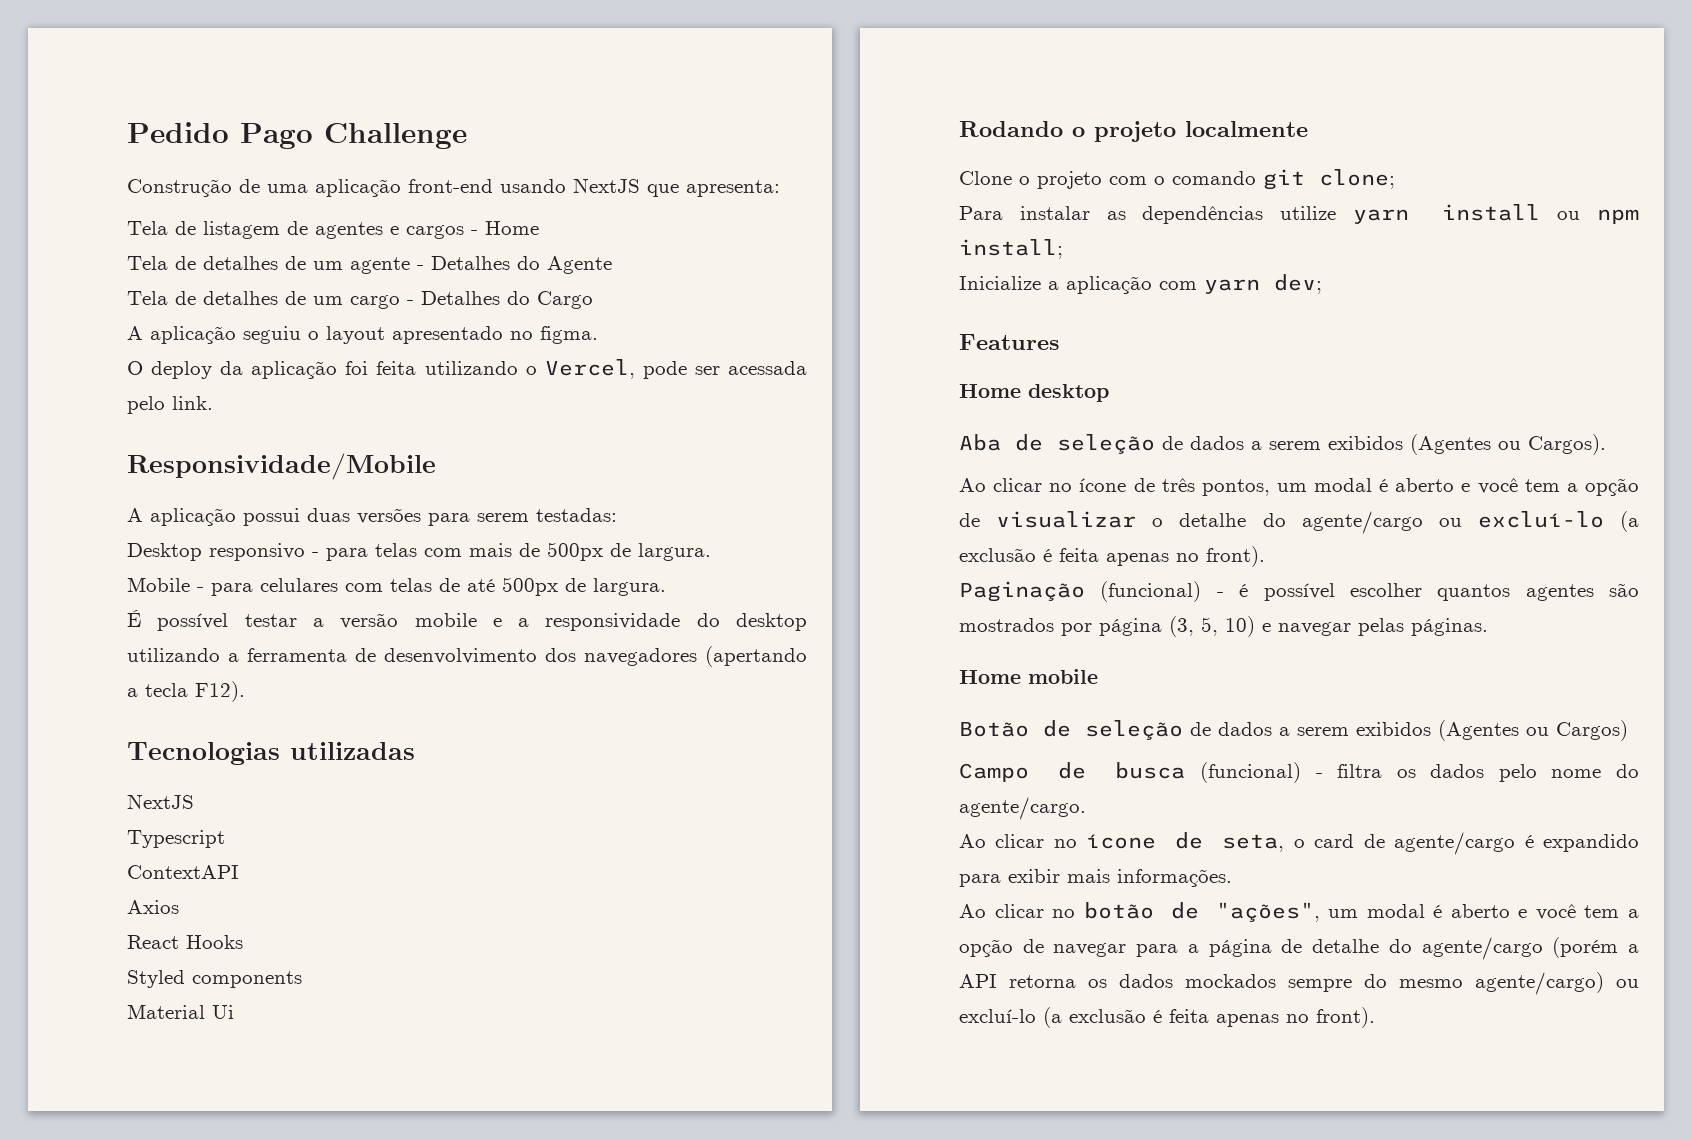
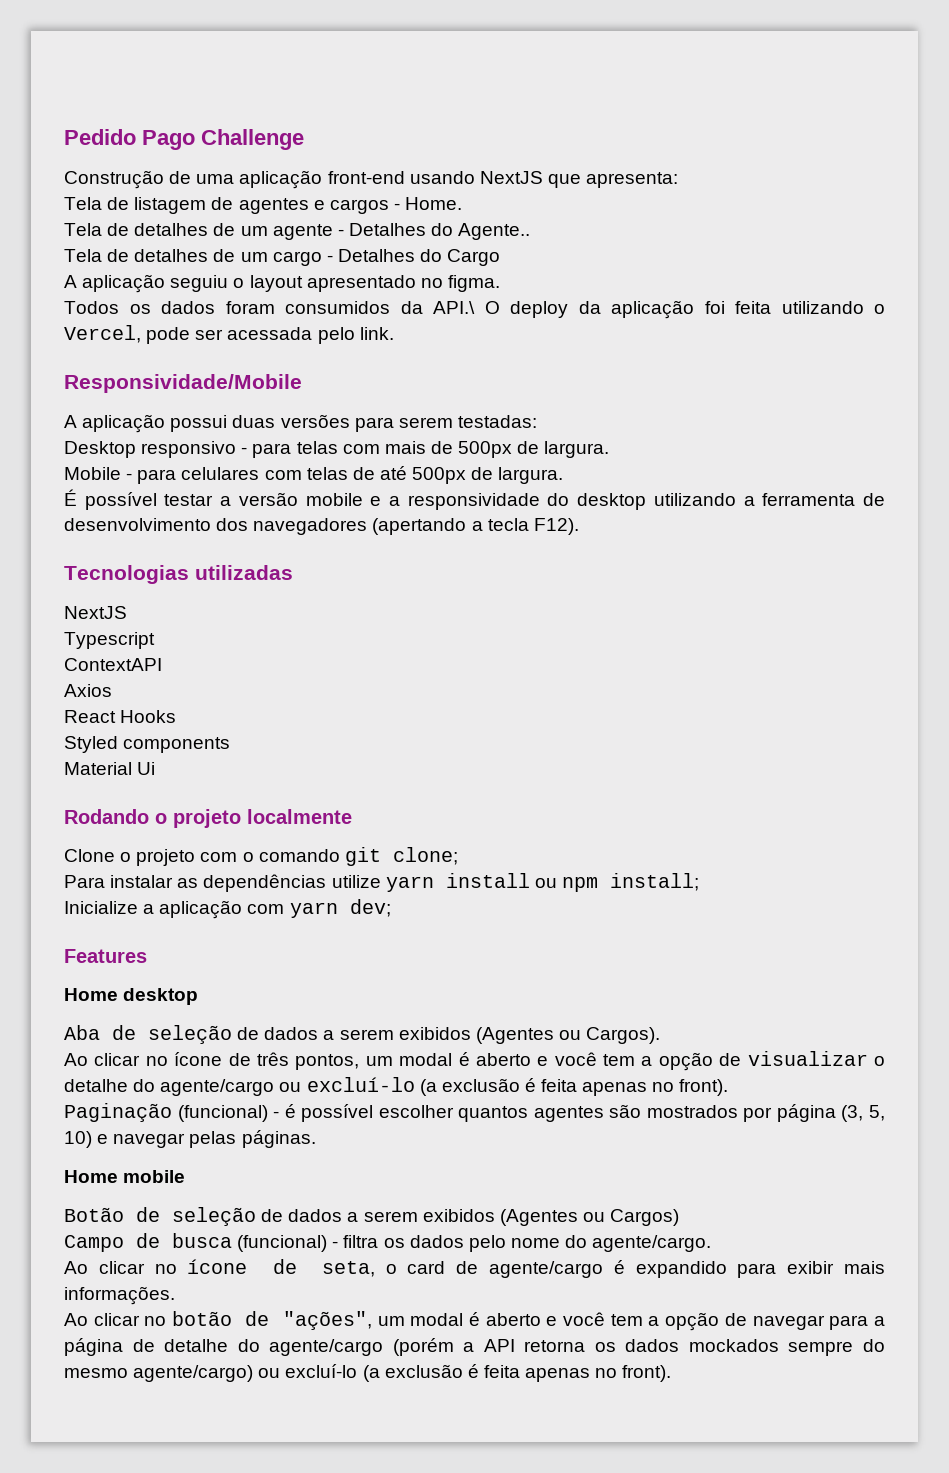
[485,221,539,235] Home -> [405,197,463,210] Home.
[547,256,612,274] Agente -> [458,223,531,240] Agente..
(598, 335) none -> [64,301,475,314] Todos os dados foram consumidos da API.\

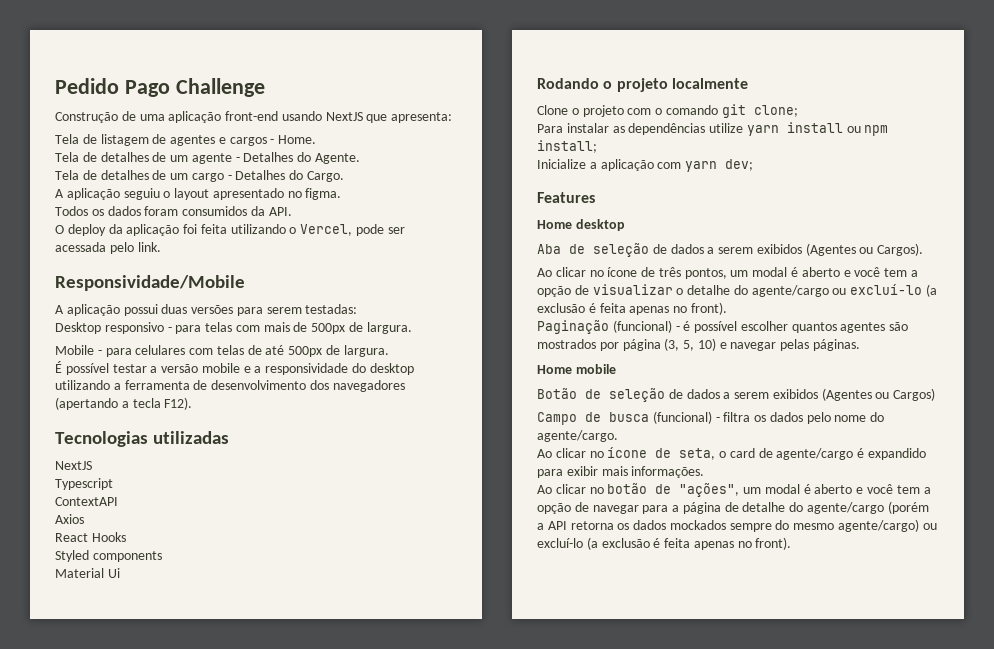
[458,223,531,240] Agente.. -> [315,153,361,164] Agente.
[447,249,501,266] Cargo -> [307,171,345,182] Cargo.
[433,301,475,314] API.\ -> [268,207,292,216] API. //

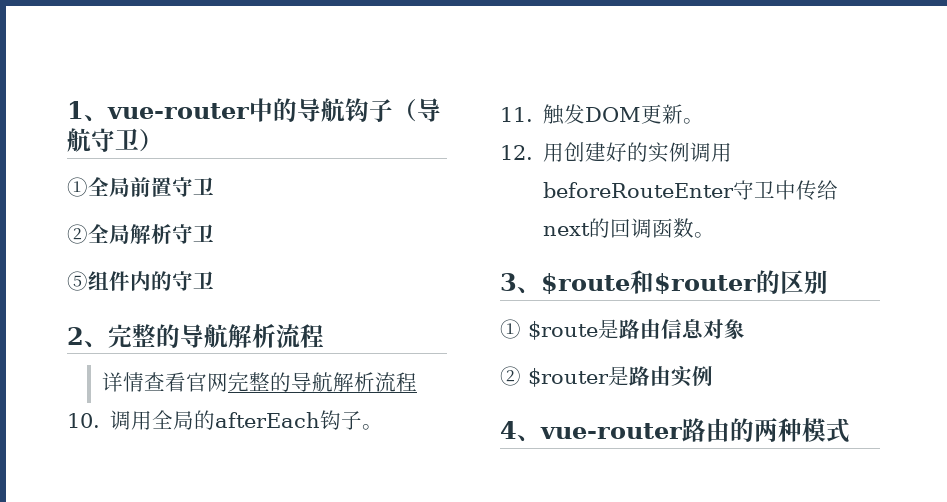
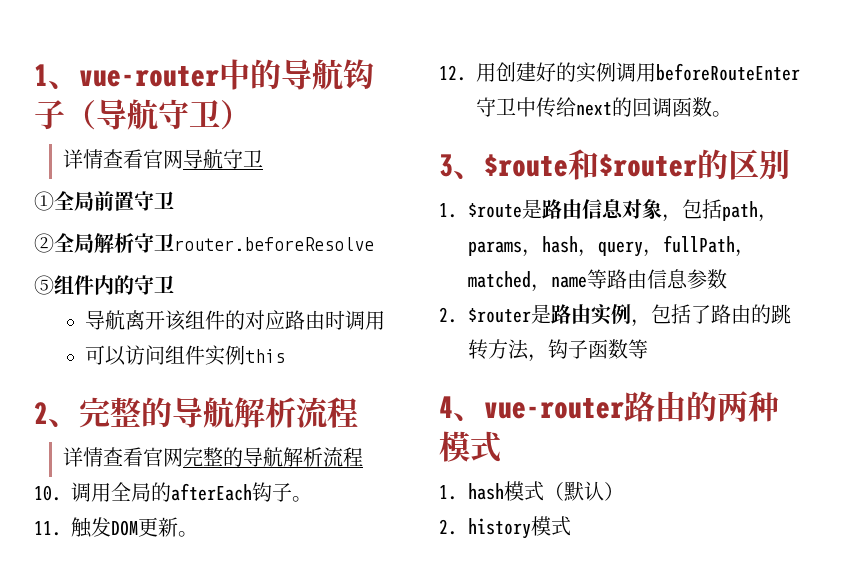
(163, 140) none -> [62,149,263,169] // 详情查看官网导航守卫
(214, 233) none -> [174,237,374,251] router.beforeResolve
(214, 280) none -> [84,310,385,331] [84,345,285,366] // 导航离开该组件的对应路由时调用 // 可以访问组件实例this
[500,319,521,339] ① -> [439,203,457,218] 1.
[500,365,713,387] // ② $router是路由实例 -> [661,199,778,222] [467,235,755,257] [467,269,727,292] [439,303,791,327] [467,339,648,362] ，包括path，params，hash，query，fullPath，matched，name等路由信息参数 // 2. $router是路由实例，包括了路由的跳转方法，钩子函数等
(850, 430) none -> [439,481,624,501] [439,516,571,539] // 1. hash模式（默认） // 2. history模式

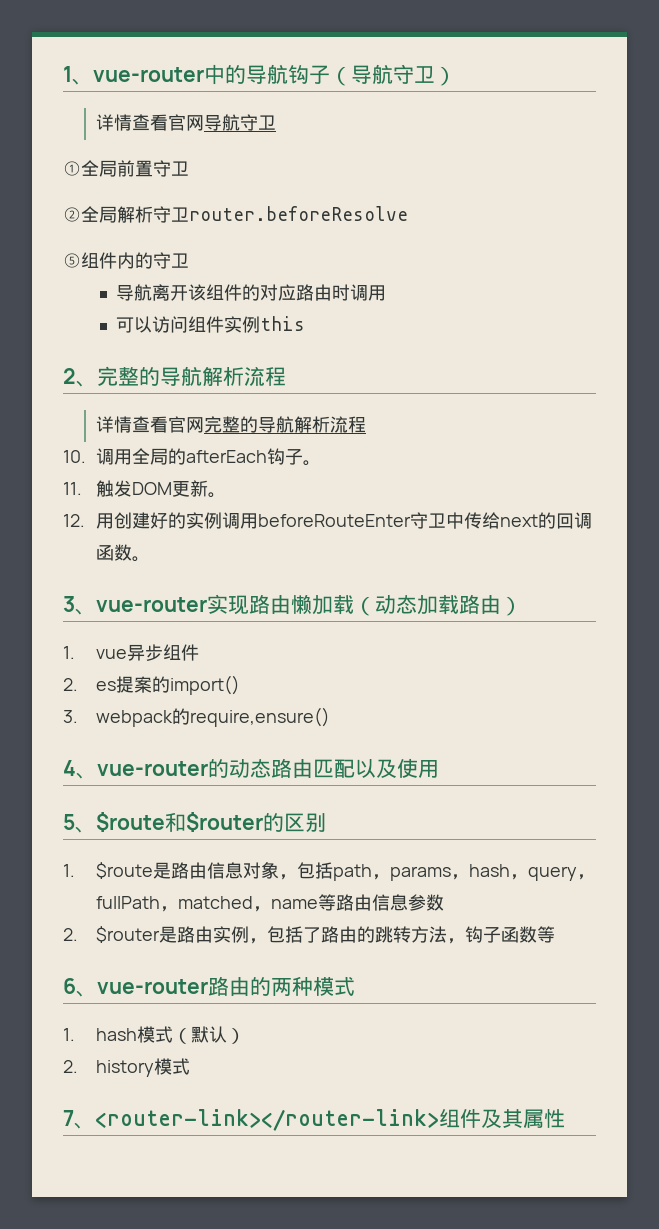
(484, 175) none -> [96,594,522,616] [63,644,200,661] [63,675,241,695] [63,707,331,727] [63,758,439,779] [63,814,96,833] vue-router实现路由懒加载（动态加载路由） // 1. vue异步组件 // 2. es提案的import() // 3. webpack的require,ensure() // 4、vue-router的动态路由匹配以及使用 // 5、
[439,396,453,418] 4 -> [63,978,76,994] 6
(571, 526) none -> [63,1109,565,1131] // 7、<router-link></router-link>组件及其属性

::::

## EXERCISE DIRECTIONS:
Within the entries above, find the string "none" and return each line that holds it.

## PROBLEM SOLUTION:
(598, 335) none -> [64,301,475,314] Todos os dados foram consumidos da API.\
(163, 140) none -> [62,149,263,169] // 详情查看官网导航守卫
(214, 233) none -> [174,237,374,251] router.beforeResolve
(214, 280) none -> [84,310,385,331] [84,345,285,366] // 导航离开该组件的对应路由时调用 // 可以访问组件实例this
(850, 430) none -> [439,481,624,501] [439,516,571,539] // 1. hash模式（默认） // 2. history模式
(484, 175) none -> [96,594,522,616] [63,644,200,661] [63,675,241,695] [63,707,331,727] [63,758,439,779] [63,814,96,833] vue-router实现路由懒加载（动态加载路由） // 1. vue异步组件 // 2. es提案的import() // 3. webpack的require,ensure() // 4、vue-router的动态路由匹配以及使用 // 5、
(571, 526) none -> [63,1109,565,1131] // 7、<router-link></router-link>组件及其属性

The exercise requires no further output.